PROBLEM DETAILS:
Two lines in the listing below mark the span: one contains "(655, 75) none" and one contains "[449,319,497,330] lab?### ->". Reproduce both of them and everything between, exactly.

DATA SHOWN:
────────
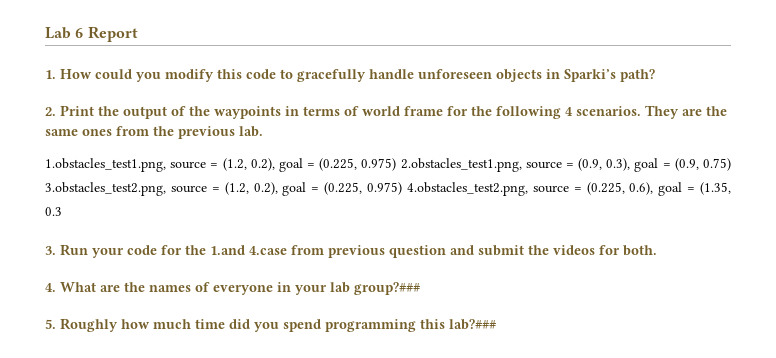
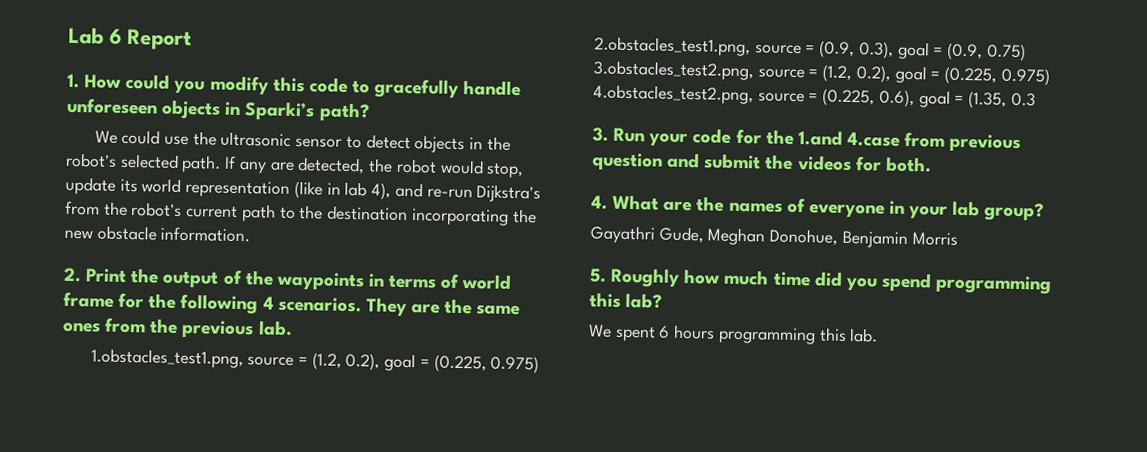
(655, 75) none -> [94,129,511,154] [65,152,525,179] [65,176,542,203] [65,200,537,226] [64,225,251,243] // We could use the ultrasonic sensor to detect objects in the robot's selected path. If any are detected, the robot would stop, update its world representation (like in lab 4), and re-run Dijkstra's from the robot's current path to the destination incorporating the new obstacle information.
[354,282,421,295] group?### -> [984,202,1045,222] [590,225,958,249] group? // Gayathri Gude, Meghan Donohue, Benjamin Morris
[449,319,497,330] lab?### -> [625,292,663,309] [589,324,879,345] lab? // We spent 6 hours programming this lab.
────────
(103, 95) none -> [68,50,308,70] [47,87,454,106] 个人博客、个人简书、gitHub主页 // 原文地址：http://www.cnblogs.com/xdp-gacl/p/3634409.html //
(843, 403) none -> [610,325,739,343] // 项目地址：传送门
────────
RESPONSE TO THIS EXERCISE:
(655, 75) none -> [94,129,511,154] [65,152,525,179] [65,176,542,203] [65,200,537,226] [64,225,251,243] // We could use the ultrasonic sensor to detect objects in the robot's selected path. If any are detected, the robot would stop, update its world representation (like in lab 4), and re-run Dijkstra's from the robot's current path to the destination incorporating the new obstacle information.
[354,282,421,295] group?### -> [984,202,1045,222] [590,225,958,249] group? // Gayathri Gude, Meghan Donohue, Benjamin Morris
[449,319,497,330] lab?### -> [625,292,663,309] [589,324,879,345] lab? // We spent 6 hours programming this lab.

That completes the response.